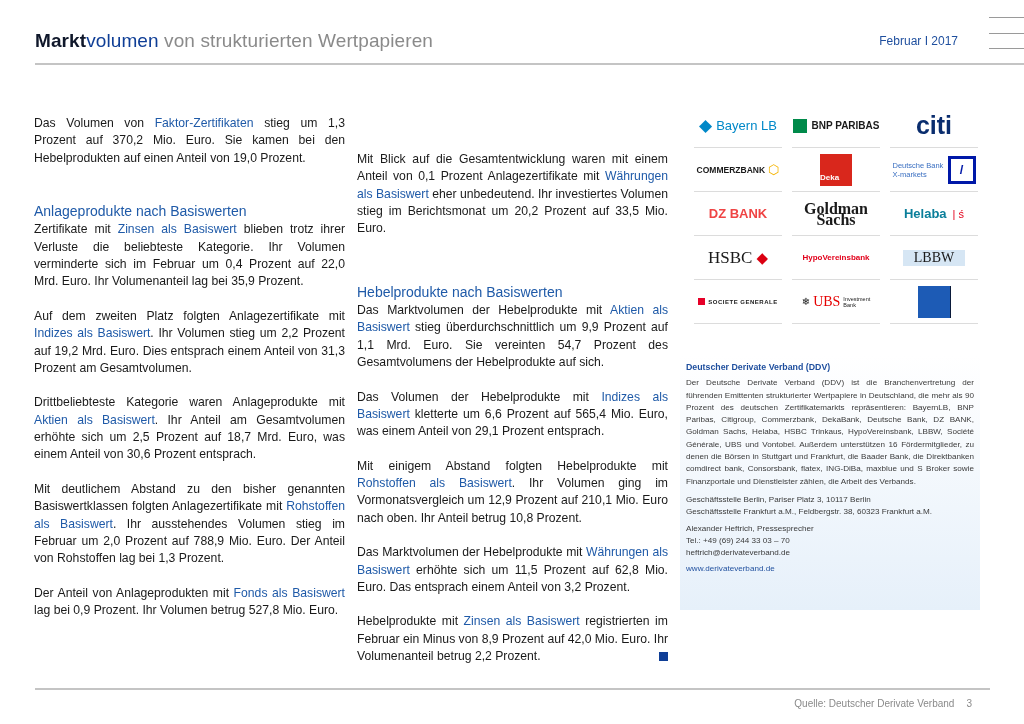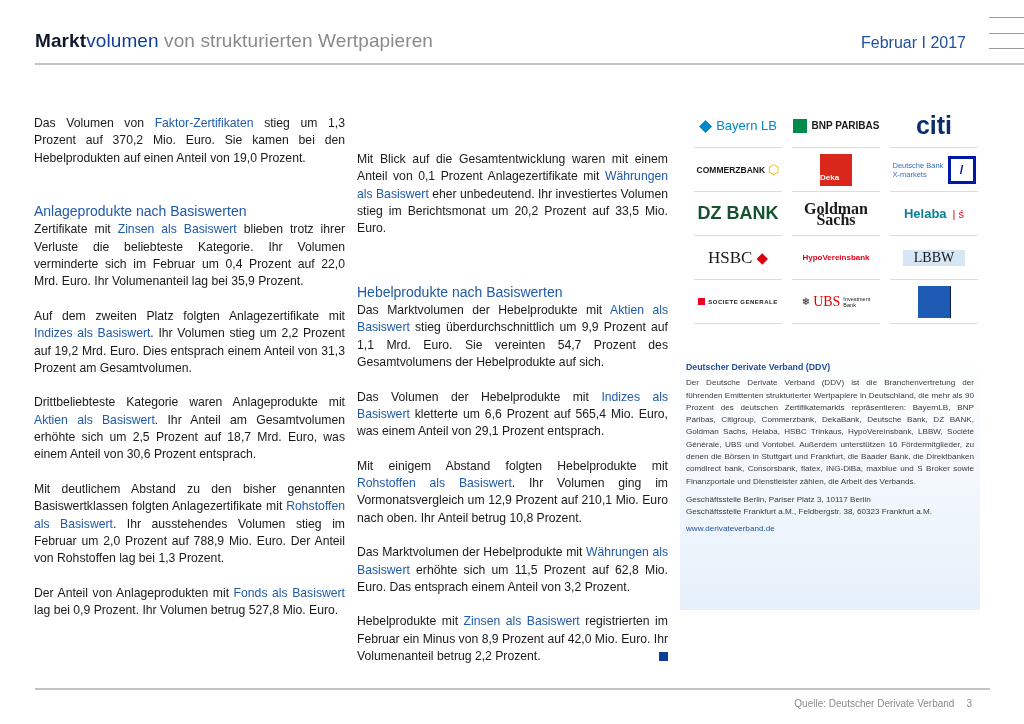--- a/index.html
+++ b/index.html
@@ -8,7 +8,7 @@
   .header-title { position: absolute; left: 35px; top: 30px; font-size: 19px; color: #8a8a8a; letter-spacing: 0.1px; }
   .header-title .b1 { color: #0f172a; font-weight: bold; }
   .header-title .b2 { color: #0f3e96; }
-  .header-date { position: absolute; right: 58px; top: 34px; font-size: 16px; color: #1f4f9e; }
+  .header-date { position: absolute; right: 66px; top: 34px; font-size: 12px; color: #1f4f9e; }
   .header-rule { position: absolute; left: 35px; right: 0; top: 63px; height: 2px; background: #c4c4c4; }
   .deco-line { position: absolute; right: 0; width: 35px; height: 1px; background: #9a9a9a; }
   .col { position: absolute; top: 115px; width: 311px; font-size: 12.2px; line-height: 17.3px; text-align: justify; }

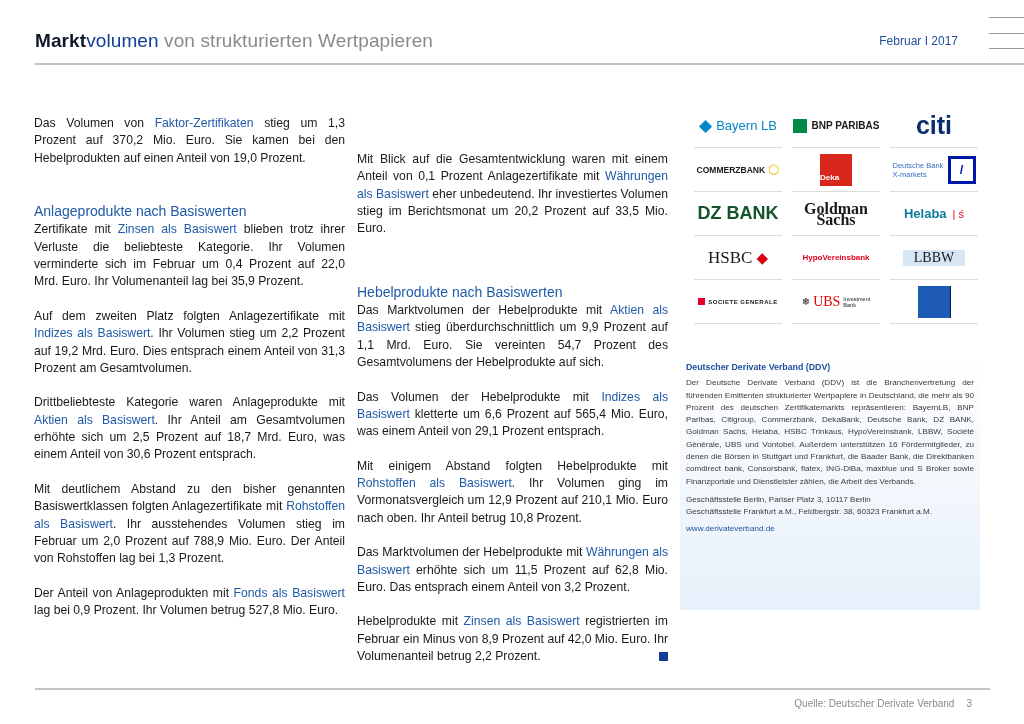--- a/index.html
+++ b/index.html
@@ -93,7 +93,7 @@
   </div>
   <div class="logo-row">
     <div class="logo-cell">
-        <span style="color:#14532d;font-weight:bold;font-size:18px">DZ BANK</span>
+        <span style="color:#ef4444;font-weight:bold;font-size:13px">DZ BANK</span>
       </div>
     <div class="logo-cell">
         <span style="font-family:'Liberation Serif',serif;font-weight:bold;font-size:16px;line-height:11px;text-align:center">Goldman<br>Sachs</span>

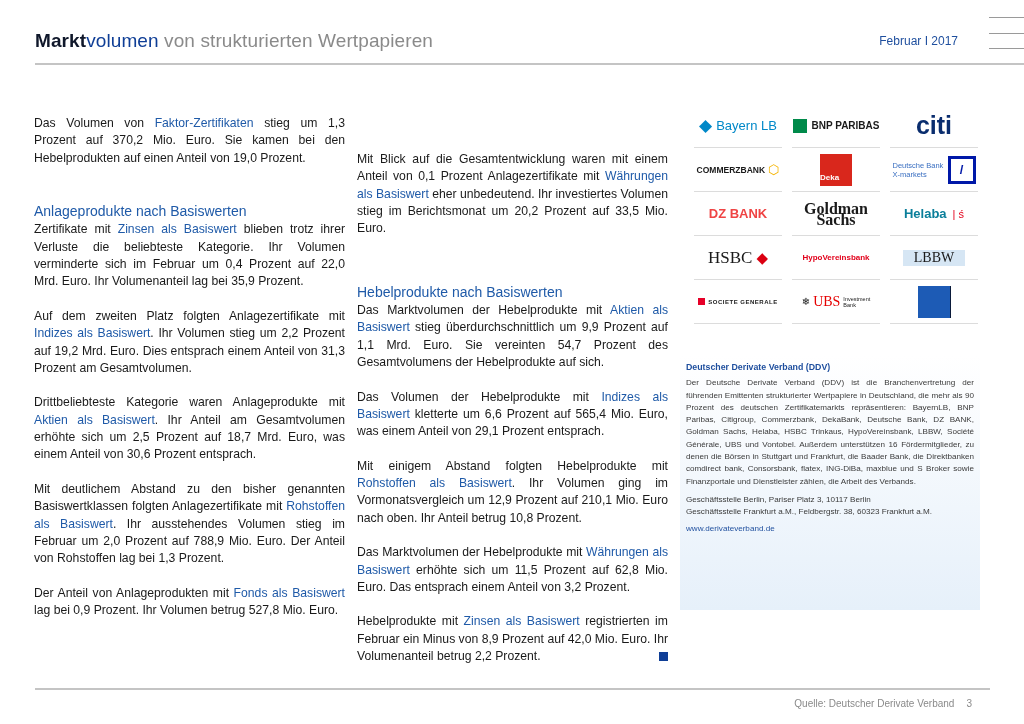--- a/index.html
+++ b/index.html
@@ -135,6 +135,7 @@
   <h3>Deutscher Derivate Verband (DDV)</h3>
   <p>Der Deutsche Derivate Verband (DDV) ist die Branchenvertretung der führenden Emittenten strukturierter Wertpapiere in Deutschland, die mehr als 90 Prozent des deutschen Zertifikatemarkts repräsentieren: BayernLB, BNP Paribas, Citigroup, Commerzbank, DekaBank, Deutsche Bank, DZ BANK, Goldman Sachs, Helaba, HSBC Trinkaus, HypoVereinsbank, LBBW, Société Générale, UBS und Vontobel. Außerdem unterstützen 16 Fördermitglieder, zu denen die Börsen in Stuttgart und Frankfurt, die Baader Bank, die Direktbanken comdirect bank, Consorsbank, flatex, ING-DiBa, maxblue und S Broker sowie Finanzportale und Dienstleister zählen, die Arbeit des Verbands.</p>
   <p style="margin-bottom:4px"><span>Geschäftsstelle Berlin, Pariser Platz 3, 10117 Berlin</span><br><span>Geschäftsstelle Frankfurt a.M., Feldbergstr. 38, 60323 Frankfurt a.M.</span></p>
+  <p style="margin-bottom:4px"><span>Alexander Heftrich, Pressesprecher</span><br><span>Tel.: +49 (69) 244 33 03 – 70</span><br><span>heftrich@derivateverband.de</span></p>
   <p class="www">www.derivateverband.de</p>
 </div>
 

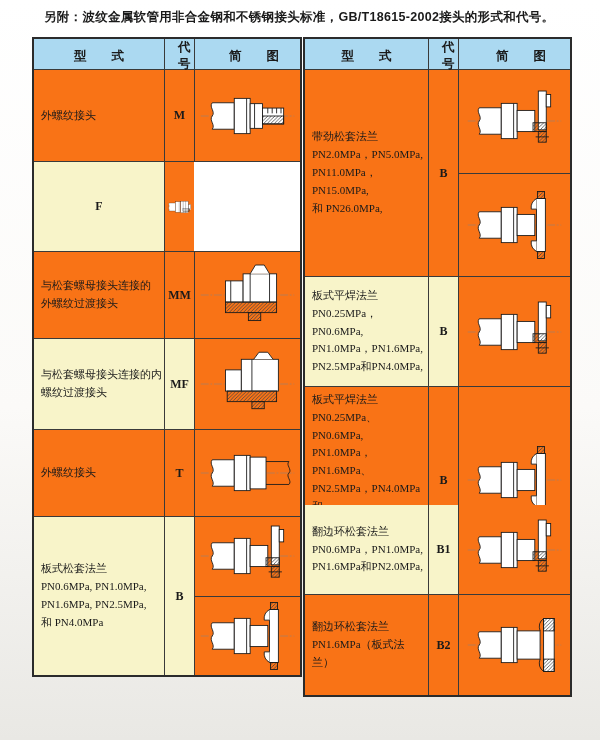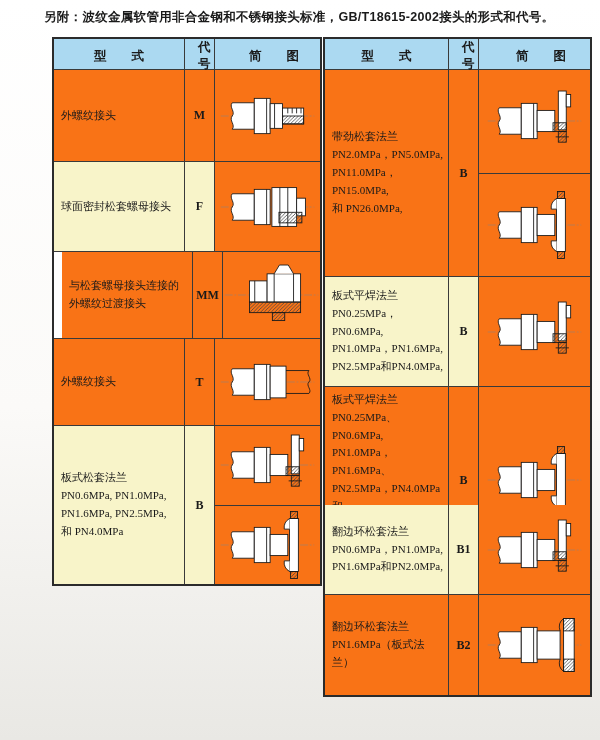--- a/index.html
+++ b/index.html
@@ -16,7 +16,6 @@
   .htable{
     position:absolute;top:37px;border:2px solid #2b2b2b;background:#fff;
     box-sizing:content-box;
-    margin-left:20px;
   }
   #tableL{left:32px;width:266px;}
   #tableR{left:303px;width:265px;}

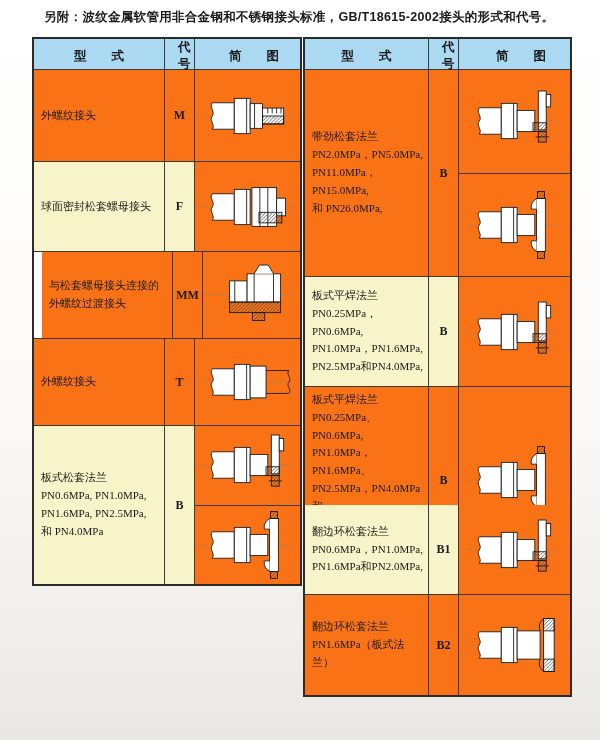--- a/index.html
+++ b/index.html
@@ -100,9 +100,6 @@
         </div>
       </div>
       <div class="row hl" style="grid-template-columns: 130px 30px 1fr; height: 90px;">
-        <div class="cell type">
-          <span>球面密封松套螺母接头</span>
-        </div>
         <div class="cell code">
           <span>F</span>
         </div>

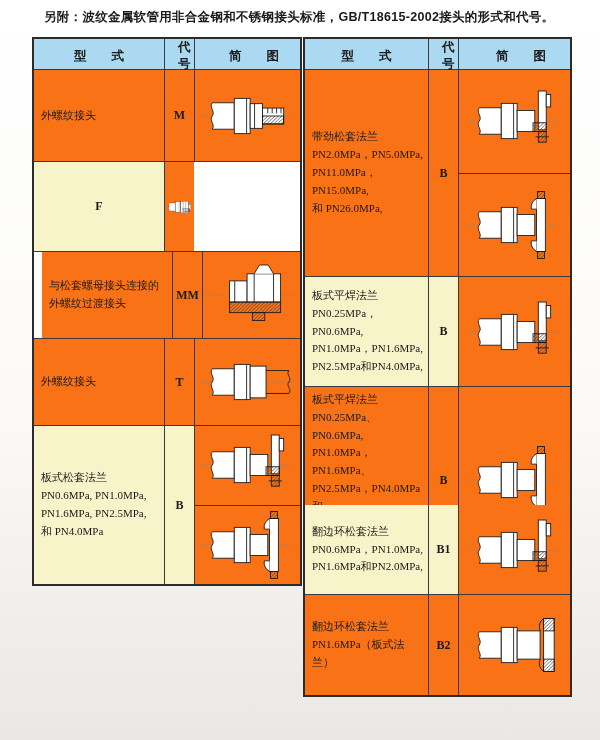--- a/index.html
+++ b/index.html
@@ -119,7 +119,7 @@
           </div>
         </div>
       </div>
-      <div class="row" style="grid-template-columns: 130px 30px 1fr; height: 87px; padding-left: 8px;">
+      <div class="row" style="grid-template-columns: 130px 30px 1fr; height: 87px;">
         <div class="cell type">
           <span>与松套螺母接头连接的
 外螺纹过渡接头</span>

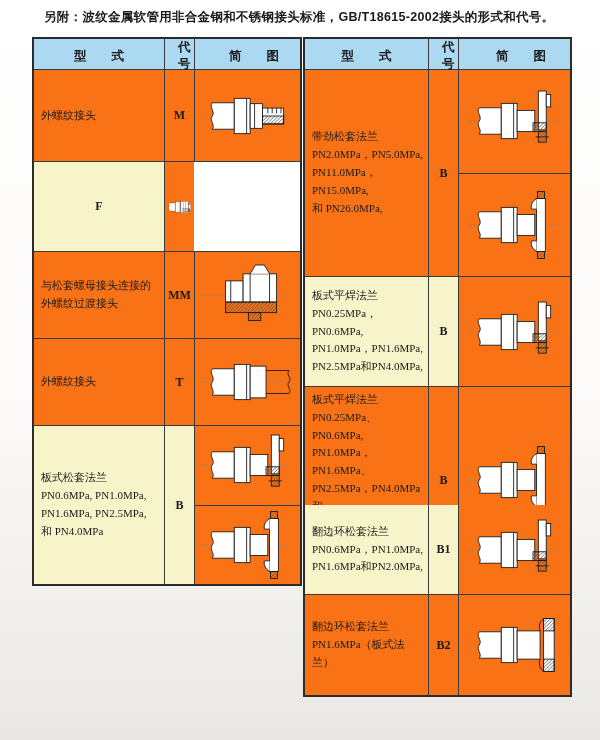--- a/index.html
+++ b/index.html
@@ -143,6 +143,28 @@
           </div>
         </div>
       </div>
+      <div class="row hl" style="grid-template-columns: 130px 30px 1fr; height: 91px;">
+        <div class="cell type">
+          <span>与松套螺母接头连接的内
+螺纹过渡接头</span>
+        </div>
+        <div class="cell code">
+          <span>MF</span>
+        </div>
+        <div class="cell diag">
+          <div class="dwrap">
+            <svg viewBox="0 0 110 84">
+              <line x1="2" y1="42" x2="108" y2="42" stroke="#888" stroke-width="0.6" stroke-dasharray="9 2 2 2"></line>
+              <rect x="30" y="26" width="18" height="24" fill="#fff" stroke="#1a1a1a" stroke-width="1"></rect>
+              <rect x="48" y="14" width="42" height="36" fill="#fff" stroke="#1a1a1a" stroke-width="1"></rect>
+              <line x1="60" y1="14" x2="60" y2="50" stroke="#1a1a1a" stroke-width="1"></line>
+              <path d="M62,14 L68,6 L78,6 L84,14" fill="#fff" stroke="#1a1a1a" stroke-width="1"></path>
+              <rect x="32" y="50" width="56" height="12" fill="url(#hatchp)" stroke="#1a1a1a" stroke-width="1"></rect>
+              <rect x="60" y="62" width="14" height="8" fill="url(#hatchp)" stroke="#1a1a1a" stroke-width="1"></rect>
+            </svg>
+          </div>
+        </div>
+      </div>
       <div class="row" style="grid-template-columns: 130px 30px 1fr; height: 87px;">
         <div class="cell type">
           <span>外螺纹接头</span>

· · ·

**Assigned task**
Leave out any pictures and return exactly the lines from the beginning of the data through the line with "<h3>Deutscher Derivate Verband (DDV)</h3>", inclusive.

**Written response**
--- a/index.html
+++ b/index.html
@@ -8,7 +8,7 @@
   .header-title { position: absolute; left: 35px; top: 30px; font-size: 19px; color: #8a8a8a; letter-spacing: 0.1px; }
   .header-title .b1 { color: #0f172a; font-weight: bold; }
   .header-title .b2 { color: #0f3e96; }
-  .header-date { position: absolute; right: 58px; top: 34px; font-size: 16px; color: #1f4f9e; }
+  .header-date { position: absolute; right: 66px; top: 34px; font-size: 12px; color: #1f4f9e; }
   .header-rule { position: absolute; left: 35px; right: 0; top: 63px; height: 2px; background: #c4c4c4; }
   .deco-line { position: absolute; right: 0; width: 35px; height: 1px; background: #9a9a9a; }
   .col { position: absolute; top: 115px; width: 311px; font-size: 12.2px; line-height: 17.3px; text-align: justify; }

--- a/index.html
+++ b/index.html
@@ -93,7 +93,7 @@
   </div>
   <div class="logo-row">
     <div class="logo-cell">
-        <span style="color:#14532d;font-weight:bold;font-size:18px">DZ BANK</span>
+        <span style="color:#ef4444;font-weight:bold;font-size:13px">DZ BANK</span>
       </div>
     <div class="logo-cell">
         <span style="font-family:'Liberation Serif',serif;font-weight:bold;font-size:16px;line-height:11px;text-align:center">Goldman<br>Sachs</span>

--- a/index.html
+++ b/index.html
@@ -135,6 +135,7 @@
   <h3>Deutscher Derivate Verband (DDV)</h3>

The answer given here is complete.